The iPath Dow Jones-UBS Coffee Total Return Sub-Index ETN (NYSEArca: JO) fell 1.6% Monday on light volume, which is no big deal in the volatile world of coffee futures.
JO is still up 80% this year, making it the top-performing non-leveraged exchange traded product. So strong have coffee futures been that the iPath Pure Beta Coffee ETN (NYSEArca: CAFÉ) is considered a laggard relative to JO with a 74% year-to-date gain. [Brazil Weather a Boon for Coffee ETNs]
Coffee’s transition from hated asset class to star performer has been stunning, but the charts indicate, the commodity could be ready to take a break.

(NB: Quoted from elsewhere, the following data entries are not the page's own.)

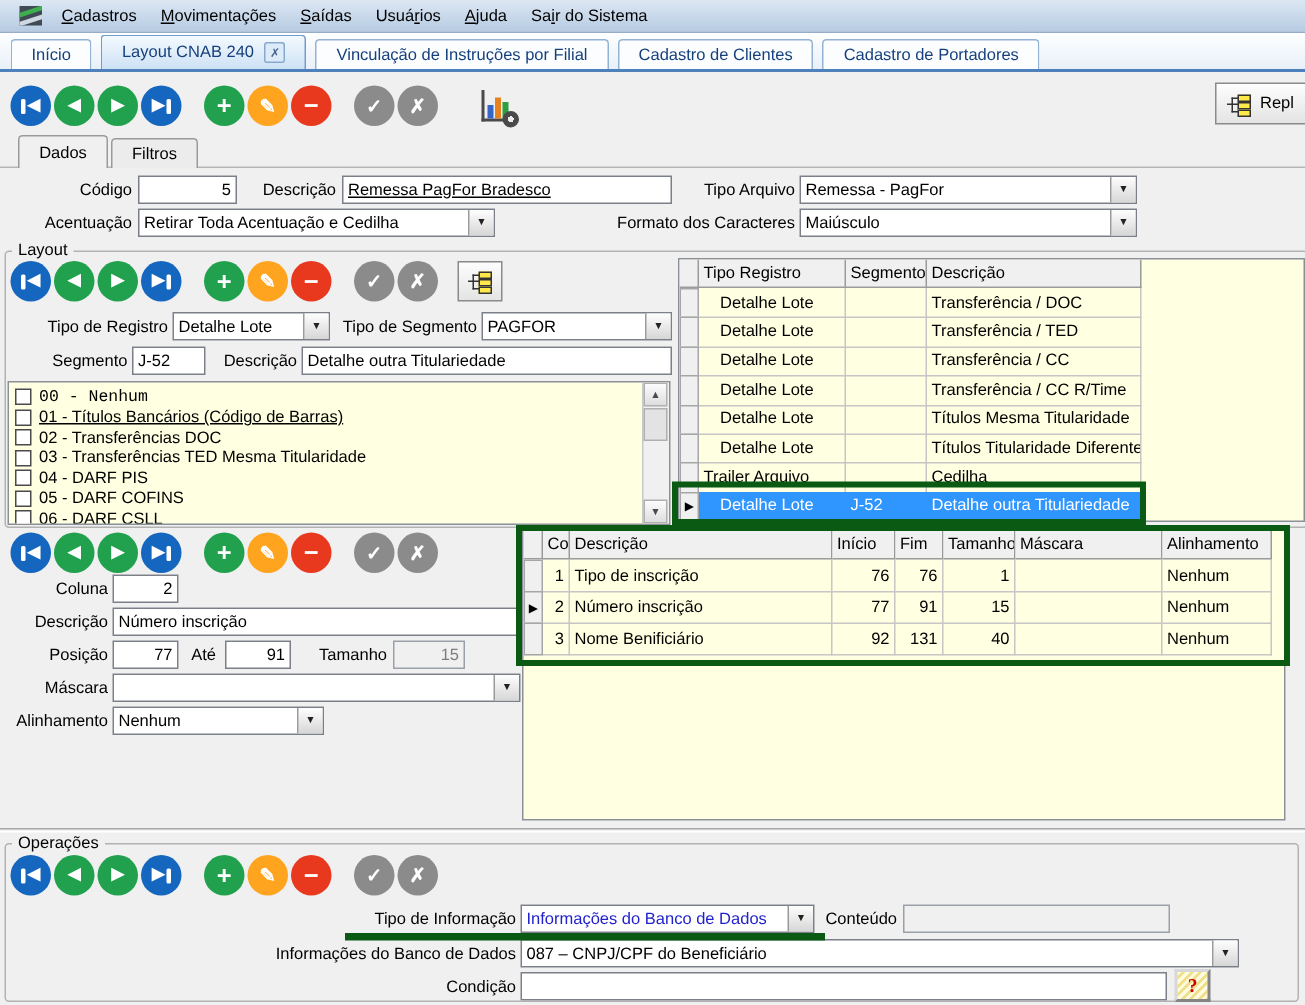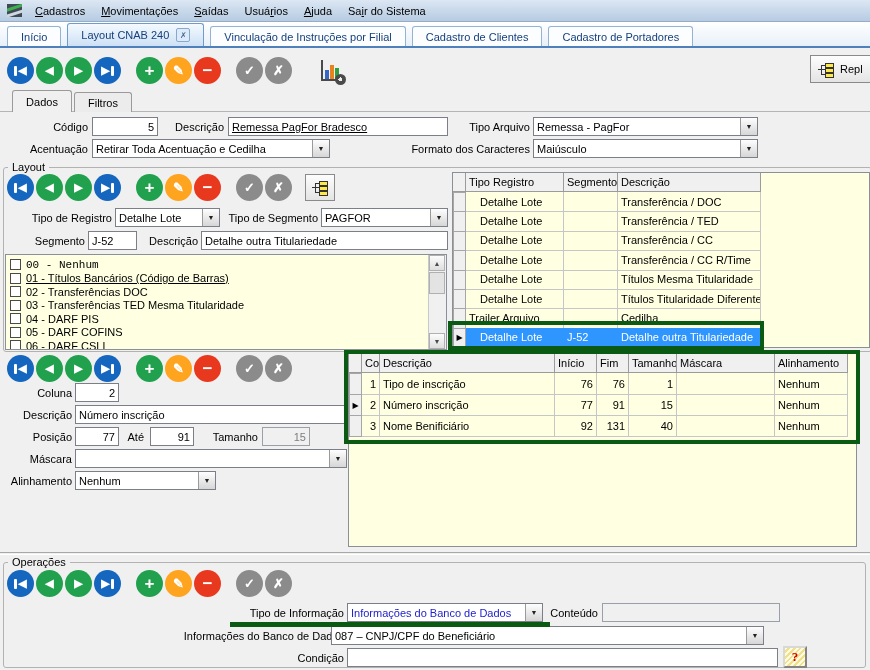--- a/index.html
+++ b/index.html
@@ -9,7 +9,7 @@
   
   .menubar{left:0;top:0;width:870px;height:22px;box-sizing:border-box;
     background:linear-gradient(#dce7f3,#b6cbe2);border-bottom:1px solid #96accer;
-    border-bottom:1px solid #96acc7;display:flex;align-items:center;padding-left:6px;}
+    border-bottom:1px solid #96acc7;display:flex;align-items:center;padding-left:12px;}
   .menu-item{padding:2px 8px;cursor:default;white-space:nowrap;}
   .appicon{position:relative;width:15px;height:13px;margin:0 5px 0 1px;background:#3f4a55;overflow:hidden;}
   .appicon::before{content:"";position:absolute;left:-3px;top:2px;width:22px;height:3px;background:#3fae4e;transform:rotate(-18deg);}

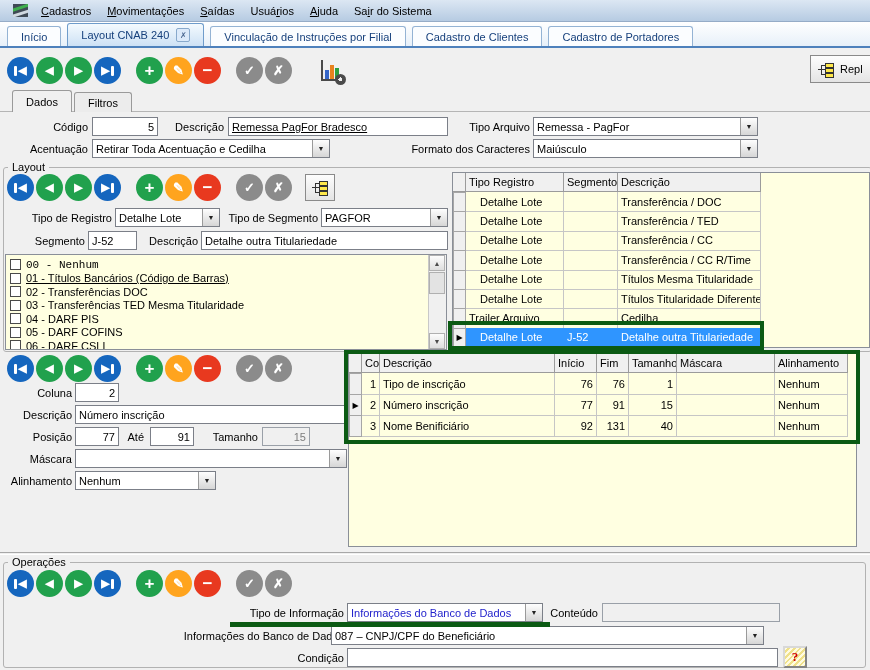--- a/index.html
+++ b/index.html
@@ -275,7 +275,7 @@
   <span class="lbl" style="left:546px;top:606px;width:52px">Conteúdo</span>
   <input class="inp dis abs" style="left: 602px; top: 603px; width: 178px;" value="">
   <span class="lbl" style="left:30px;top:629px;width:314px">Informações do Banco de Dados</span>
-  <div class="combo" style="left:331px;top:626px;width:433px">
+  <div class="combo" style="left:347px;top:626px;width:479px">
     <span class="val">087 – CNPJ/CPF do Beneficiário</span>
     <span class="btn">▼</span>
   </div>

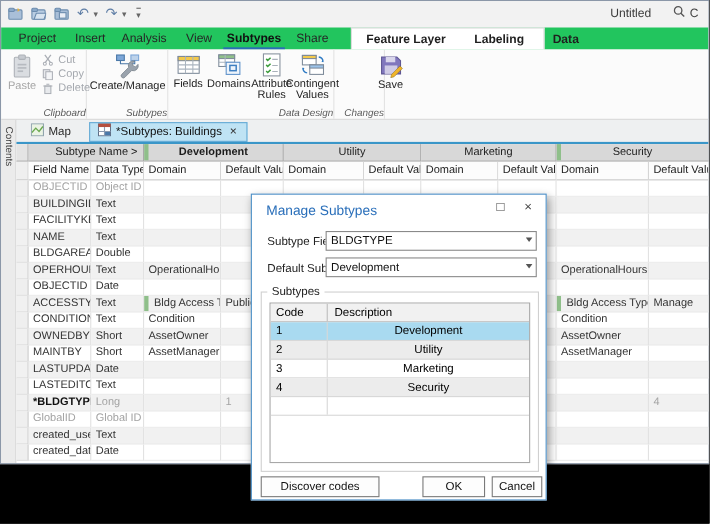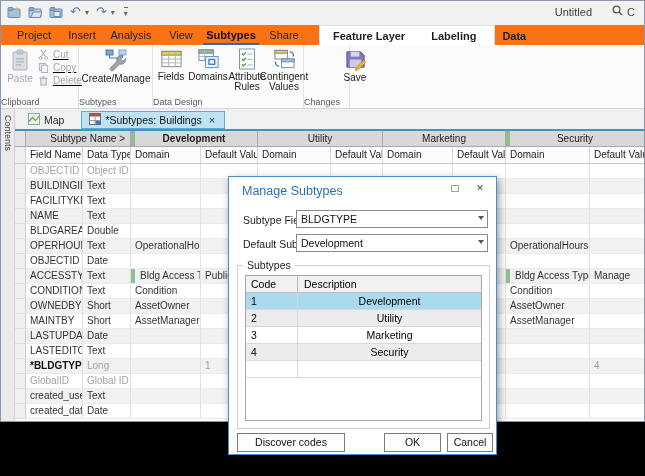--- a/index.html
+++ b/index.html
@@ -23,7 +23,7 @@
                font-size:11px; color:#444; overflow:hidden; width:30px; }
 
   
-  .rtabs { position:absolute; left:0; top:24px; width:100%; height:20px; background:#f97316; font-size:11px;padding-left:17px; }
+  .rtabs { position:absolute; left:0; top:24px; width:100%; height:20px; background:#22c55e; font-size:11px;padding-left:17px; }
   .rtab { position:absolute; top:0; height:20px; line-height:20px; color:#262626; text-align:center; cursor:default; }
   .rtab.active { font-weight:bold; color:#111; border-bottom:2px solid #2b6cb5; }
   .ctxbox { position:absolute; left:318px; top:0; width:176px; height:20px; background:#fff;

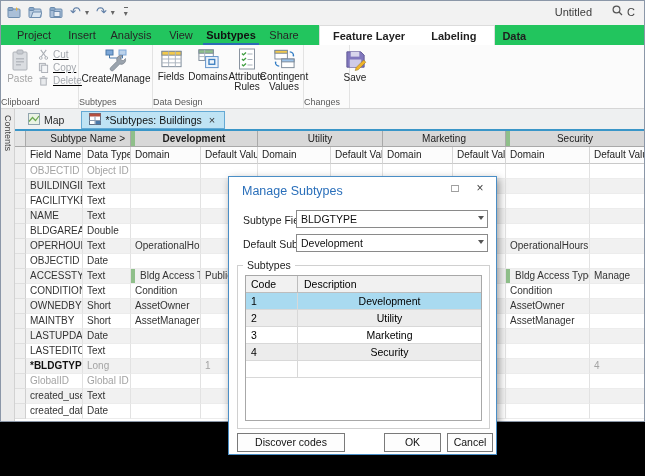--- a/index.html
+++ b/index.html
@@ -179,7 +179,7 @@
             </svg>
           <span class="blab">Paste</span>
         </div>
-        <div class="smallcol" style="left:37px;text-decoration:underline;">
+        <div class="smallcol" style="left:37px;">
           <div class="smallbtn disabled">
             <svg width="11" height="11" viewBox="0 0 12 12">
                 <path d="M3 1 L8.5 8.5" stroke="#a9adb4" stroke-width="1.2" fill="none"></path>

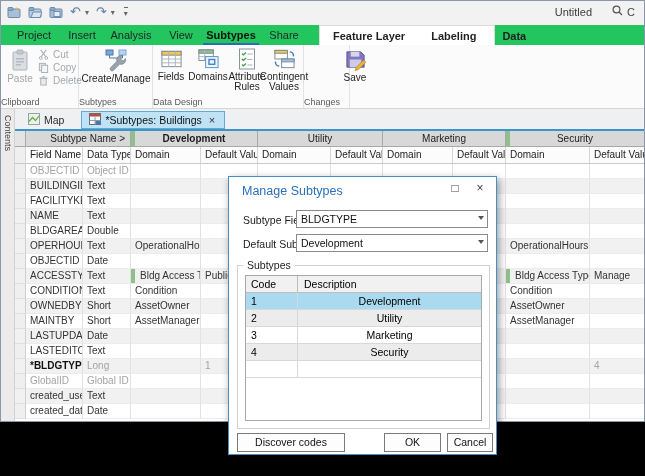--- a/index.html
+++ b/index.html
@@ -34,7 +34,7 @@
   .rbody { position:absolute; left:0; top:44px; width:100%; height:64px; background:#fbfbfb;
            border-bottom:1px solid #d6d6d6; }
   .rgroup { position:absolute; top:0; height:63px; border-right:1px solid #e3e3e3; }
-  .glabel { position:absolute; bottom:1px; left:0; width:100%; text-align:left; font-size:9px; color:#5a5a5a; }
+  .glabel { position:absolute; bottom:1px; left:0; width:100%; text-align:right; font-size:9px; color:#5a5a5a;font-style:italic; }
   .bigbtn { position:absolute; top:3px; display:flex; flex-direction:column; align-items:center; cursor:default; }
   .bigbtn .blab { font-size:10px; line-height:10px; color:#1e1e1e; text-align:center; margin-top:2px; }
   .bigbtn.disabled .blab { color:#a6a6a6; }

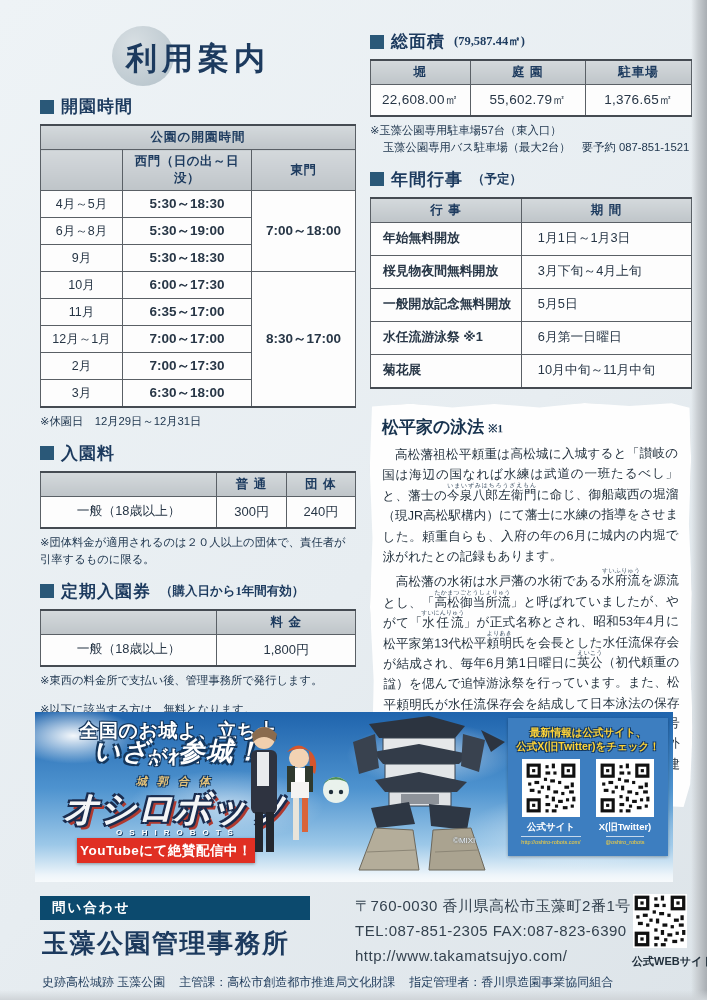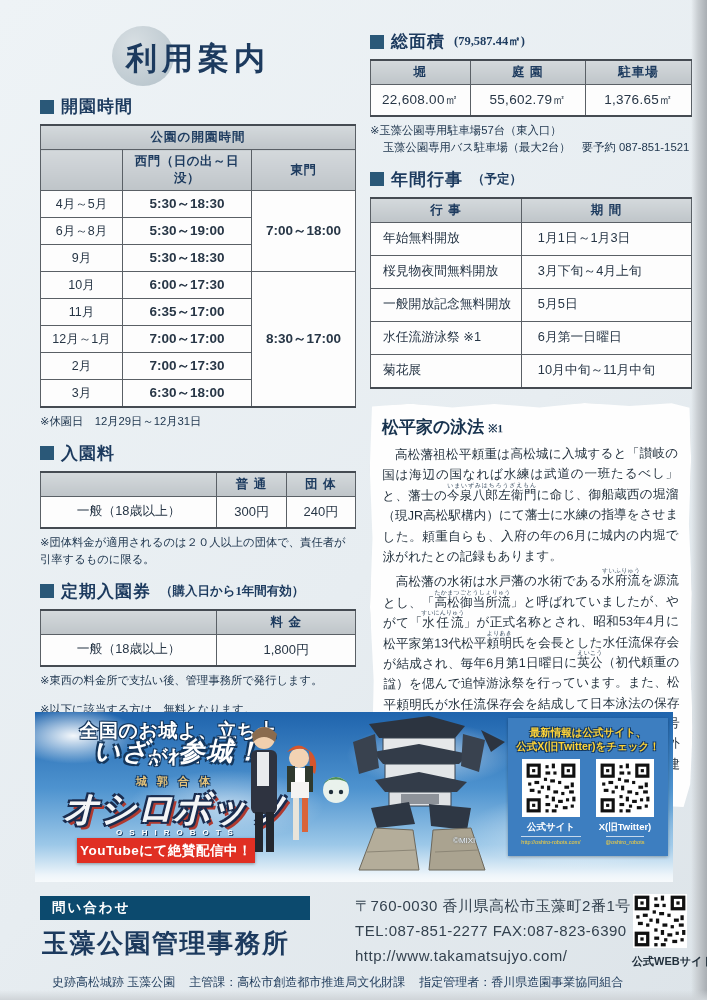--- a/index.html
+++ b/index.html
@@ -56,7 +56,7 @@
   .t-area th{font-size:12.5px;}
   .t-area td{font-size:13.5px;height:22px;letter-spacing:0.3px;}
   .t-events td{height:24px;font-size:12.8px;}
-  .t-events .c-ev{width:47%;text-align:left;padding-left:12px;}
+  .t-events .c-ev{width:47%;text-align:left;padding-left:12px;font-weight:bold;}
   .t-events .c-pd{text-align:left;padding-left:16px;}
 
   

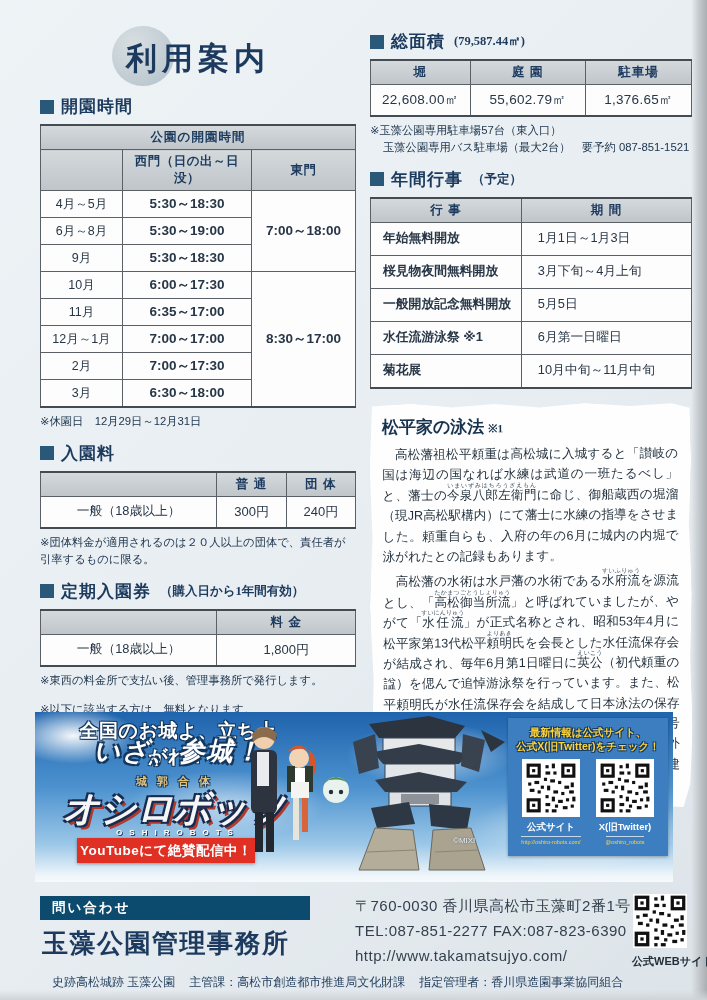--- a/index.html
+++ b/index.html
@@ -88,7 +88,7 @@
     text-shadow:2px 2px 0 #14365c,-2px 2px 0 #14365c,2px -2px 0 #14365c,-2px -2px 0 #14365c;}
   .ad-brand-small{position:absolute;left:38px;top:62px;width:210px;text-align:center;
     font-size:11px;font-weight:bold;color:#e3c27a;letter-spacing:10px;
-    text-shadow:1px 1px 0 #14365c,-1px 1px 0 #14365c,1px -1px 0 #14365c,-1px -1px 0 #14365c;}
+    text-shadow:1px 1px 0 #14365c,-1px 1px 0 #14365c,1px -1px 0 #14365c,-1px -1px 0 #14365c;font-style:italic;}
   .ad-logo{position:absolute;left:8px;top:72px;width:260px;text-align:center;
     font-size:37px;font-weight:bold;font-style:italic;letter-spacing:-1px;
     color:#f3f5f7;

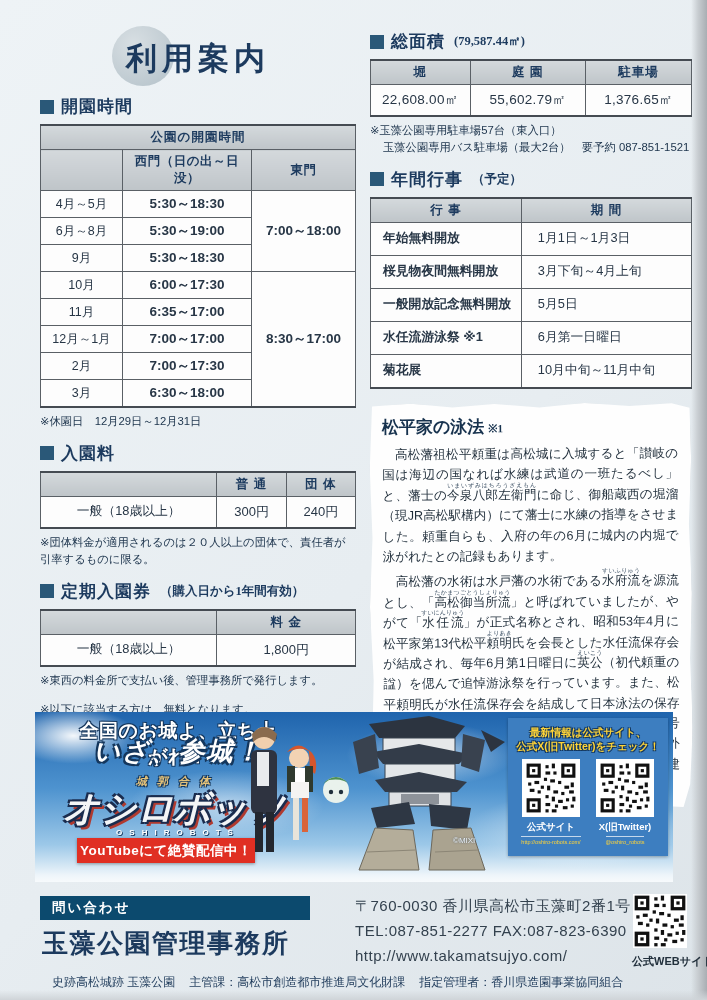--- a/index.html
+++ b/index.html
@@ -464,7 +464,7 @@
   <div class="contact-office">玉藻公園管理事務所</div>
   <div class="contact-lines">
     <div>〒760-0030 香川県高松市玉藻町2番1号</div>
-    <div>TEL:087-851-2277  FAX:087-823-6390</div>
+    <div>TEL:087-851-2305  FAX:087-823-6390</div>
     <div>http://www.takamatsujyo.com/</div>
   </div>
   <div class="contact-qr">

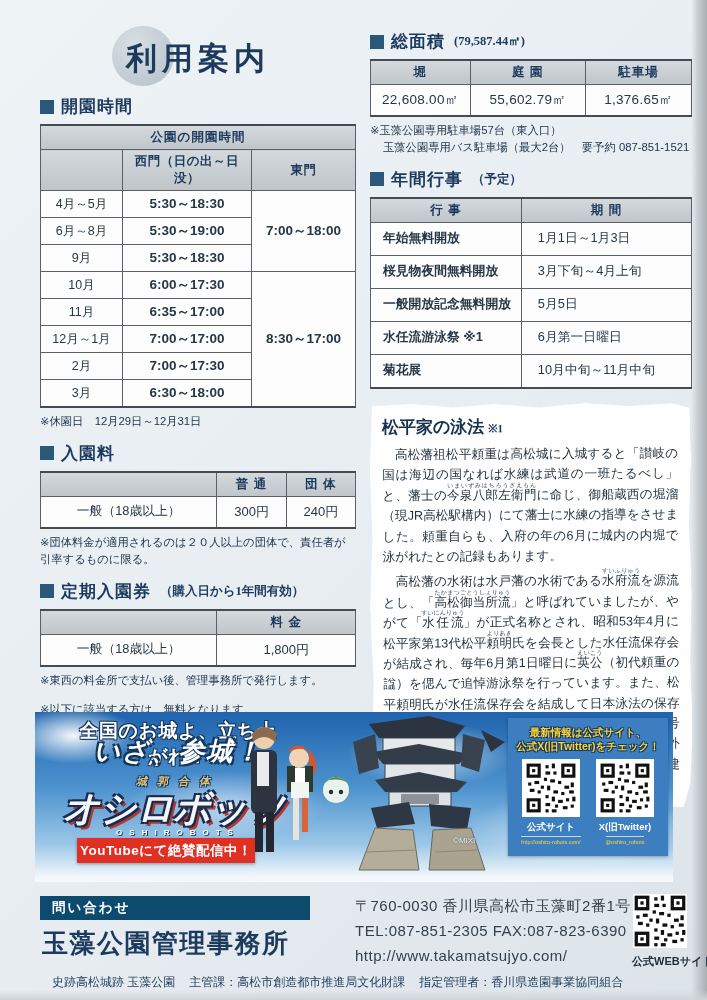--- a/index.html
+++ b/index.html
@@ -129,7 +129,7 @@
   .contact-qr .qrsvg{width:54px;height:54px;background:#fff;}
   .contact-qr-label{font-size:11px;font-weight:bold;color:#22303c;margin-top:2px;white-space:nowrap;}
 
-  .footer-line{position:absolute;left:52px;top:974px;width:640px;font-size:12px;
+  .footer-line{position:absolute;left:42px;top:974px;width:640px;font-size:12px;
     color:#1e3a5a;display:flex;gap:14px;white-space:nowrap;}
 </style>
 </head>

“Looking at the daily chart for July Coffee, we notice what appears to be a double-top formation which gained some credence after the sharp price decline seen on Tuesday,” according to OptionsExpress. “There also appears to be a bearish divergence forming in the 14-day RSI. In order to confirm this bearish technical pattern we would need to see prices close below the 20-day moving average (currently near the 187.20 price level), and more importantly, see prices close on a weekly basis below recent lows at 167.95. A weekly close above 211.50 would invalidate the technical formation.”
Looking JO, the ETN resides comfortably above its important moving averages. The ETN is 6% above its 20-day line and almost 10% above 50-day moving average. JO is also a whopping 48% above its 200-day line, which could imply coffee futures are overbought at current levels. Coffee’s fundamental outlook, however, remains solid.